Hana est de ces êtres malheureux qui apportent le malheur à eux-mêmes et à leurs proches. Presque toutes les décisions qu'elle prend dans les moments cruciaux de sa vie, tournent au désastre.
En fait, ce que
Hana prend pour sa faute, ce qu'elle se reproche, n'a jamais été fait avec une mauvaise intention… Elle ne pouvait pas prévoir la façon dont ses décisions changeraient son destin…
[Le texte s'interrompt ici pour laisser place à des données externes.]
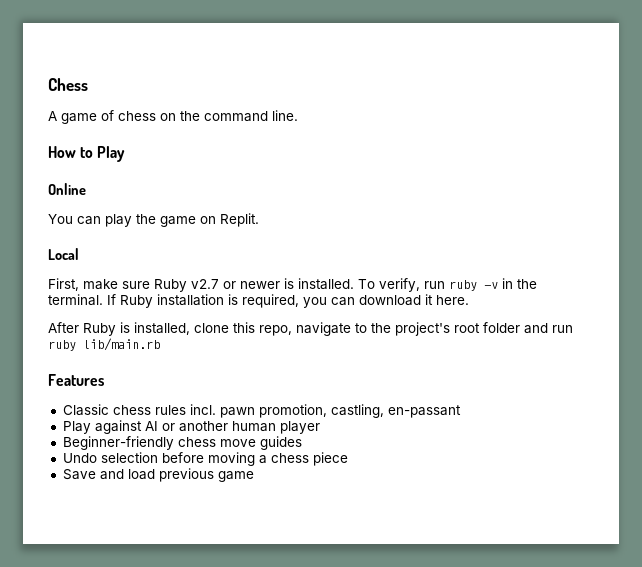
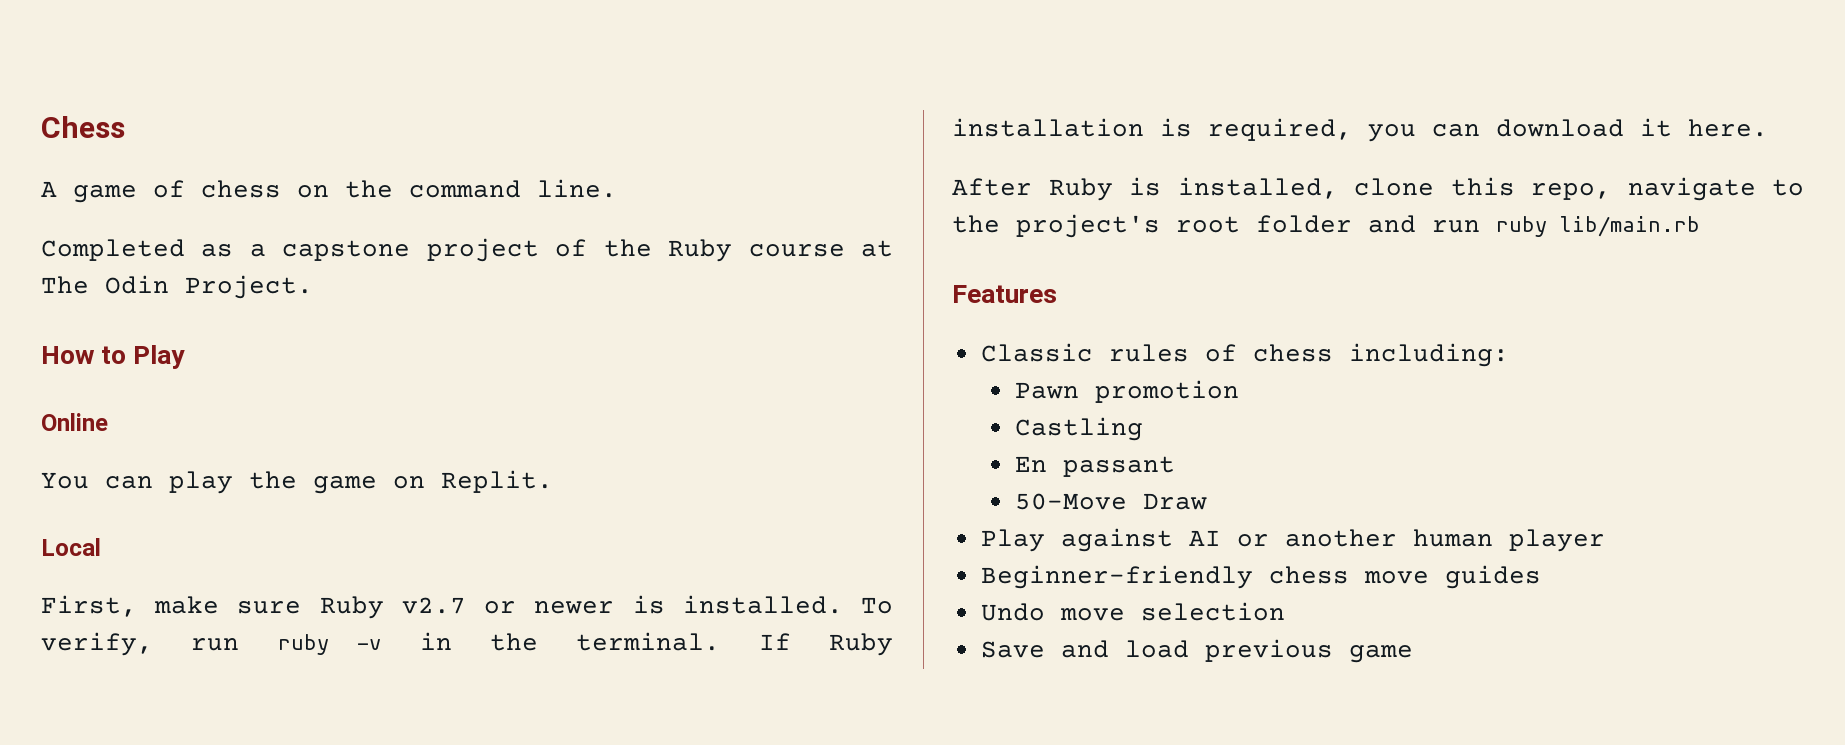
(298, 115) none -> [41,238,894,262] [41,275,313,299] // Completed as a capstone project of the Ruby course at The Odin Project.
[112,404,461,418] chess rules incl. pawn promotion, castling, en-passant -> [1108,343,1509,367] [1014,380,1239,403] [1014,417,1143,441] [1014,456,1175,477] [1014,493,1207,510] rules of chess including: // Pawn promotion // Castling // En passant // 50-Move Draw
(97, 458) none -> [1059,608,1125,621] move
[161,452,348,466] before moving a chess piece -> (1285, 611) none

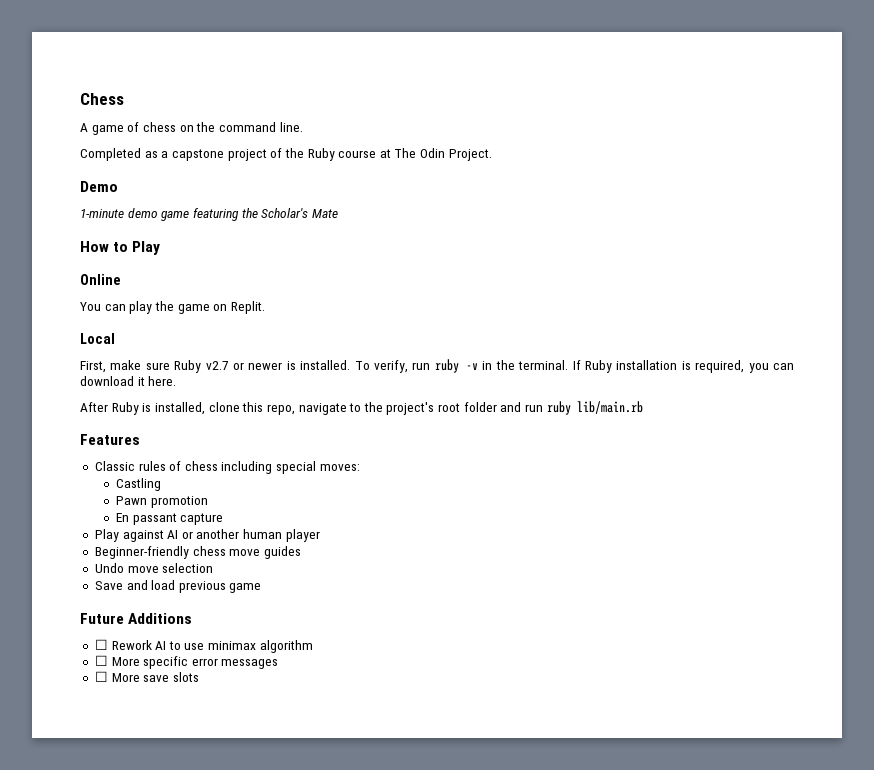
(313, 287) none -> [80,181,118,192] [80,208,338,221] // Demo // 1-minute demo game featuring the Scholar's Mate
[1348,343,1509,367] including: -> [221,461,360,474] [115,478,161,491] including special moves: // Castling
[1014,417,1143,441] // Castling -> (208, 502) none
[1014,493,1207,510] // 50-Move Draw -> [180,513,224,525] capture
(1413, 654) none -> [80,613,193,624] [94,639,313,653] [94,655,279,669] [94,671,199,682] // Future Additions // ☐ Rework AI to use minimax algorithm // ☐ More specific error messages // ☐ More save slots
Sans trop en dire et pour permettre à chacun de découvrir lui-même ce roman, on peut révéler peut-être au moins qu'au début, la vie de
Hana est pleine de promesses. Adolescente, elle est belle, croit au bonheur, à l'amour et à la fidélité, et elle ne se rend même pas compte qu'elle est juive. Mais ses espoirs fragiles sont balayés par les secousses de la grande Histoire, la guerre et la haine raciale.
« S'il y a quelque chose qui teste l'authenticité de la vie humaine, c'est la souffrance. Et s'il y a bien quelque chose qui dévalorise la vie, c'est bien la souffrance que l'on inflige aux autres… »
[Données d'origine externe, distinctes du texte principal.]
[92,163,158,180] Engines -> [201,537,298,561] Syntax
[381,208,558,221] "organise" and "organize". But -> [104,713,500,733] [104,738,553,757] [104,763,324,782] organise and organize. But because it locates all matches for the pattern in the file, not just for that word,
Alena Mornštajnová nous montre de manière très authentique comment la vie des Juifs en Tchécoslovaquie avait changé en quelques années.
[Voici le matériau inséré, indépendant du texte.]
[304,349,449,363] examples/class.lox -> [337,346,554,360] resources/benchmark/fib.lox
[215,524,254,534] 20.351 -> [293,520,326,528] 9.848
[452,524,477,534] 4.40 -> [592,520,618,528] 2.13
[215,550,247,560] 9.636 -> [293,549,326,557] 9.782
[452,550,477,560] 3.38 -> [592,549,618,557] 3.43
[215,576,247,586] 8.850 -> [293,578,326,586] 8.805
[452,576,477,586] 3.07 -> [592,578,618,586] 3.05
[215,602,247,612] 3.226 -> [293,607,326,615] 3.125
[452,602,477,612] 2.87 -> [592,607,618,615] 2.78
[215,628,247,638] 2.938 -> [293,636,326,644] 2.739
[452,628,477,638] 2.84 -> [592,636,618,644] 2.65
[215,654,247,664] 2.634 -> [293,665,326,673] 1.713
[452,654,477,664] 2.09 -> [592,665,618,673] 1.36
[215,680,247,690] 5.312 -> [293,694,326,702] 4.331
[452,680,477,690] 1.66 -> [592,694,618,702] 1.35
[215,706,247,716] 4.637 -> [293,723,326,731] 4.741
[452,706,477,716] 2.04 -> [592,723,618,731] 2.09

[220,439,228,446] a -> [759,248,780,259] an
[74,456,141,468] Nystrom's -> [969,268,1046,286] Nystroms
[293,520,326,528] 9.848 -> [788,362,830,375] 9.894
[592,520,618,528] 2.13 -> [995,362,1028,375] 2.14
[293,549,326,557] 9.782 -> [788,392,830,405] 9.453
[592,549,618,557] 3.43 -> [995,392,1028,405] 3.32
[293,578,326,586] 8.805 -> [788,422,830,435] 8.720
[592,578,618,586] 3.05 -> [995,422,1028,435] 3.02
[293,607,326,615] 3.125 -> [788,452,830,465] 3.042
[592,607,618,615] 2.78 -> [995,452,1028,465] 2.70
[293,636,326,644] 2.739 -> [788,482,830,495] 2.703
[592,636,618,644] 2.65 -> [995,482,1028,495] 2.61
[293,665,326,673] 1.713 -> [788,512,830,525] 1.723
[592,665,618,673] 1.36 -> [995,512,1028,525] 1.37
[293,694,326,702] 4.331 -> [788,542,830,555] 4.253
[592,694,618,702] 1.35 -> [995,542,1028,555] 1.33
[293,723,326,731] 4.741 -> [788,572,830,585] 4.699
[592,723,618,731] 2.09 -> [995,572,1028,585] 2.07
L'histoire de la vie de la triste héroïne de ce roman fait surgir de nombreuses questions : dans quelle mesure sommes-nous responsables des vicissitudes de nos vies ? Avons-nous le droit de juger les autres, alors qu'on ne sait jamais ce qui a formé un homme, pourquoi il est tel qu'il est, pourquoi il dit ce qu'il dit, quelles sont ses expériences ?
« Ne juge pas ton prochain avant de te trouver à sa place » dit le proverbe !
Cette histoire, qui est basée sur des événements réels, est décrite par Alena Mornštajnová sur un rythme palpitant et avec un grand sens du drame, et en tant que lecteur, on a l'impression de regarder un film fascinant. D'ailleurs, le réalisateur Milan Cizler qui prépare un film basé sur ce roman, a dit à Alena Mornštajnová qu'il était facile pour lui d'écrire le scénario du film parce qu'en lisant son livre, il voyait des images !
Une pièce de théâtre a aussi été adaptée de ce roman, et est jouée par le Théâtre National de Brno -capitale de la Moravie- depuis juin 2019.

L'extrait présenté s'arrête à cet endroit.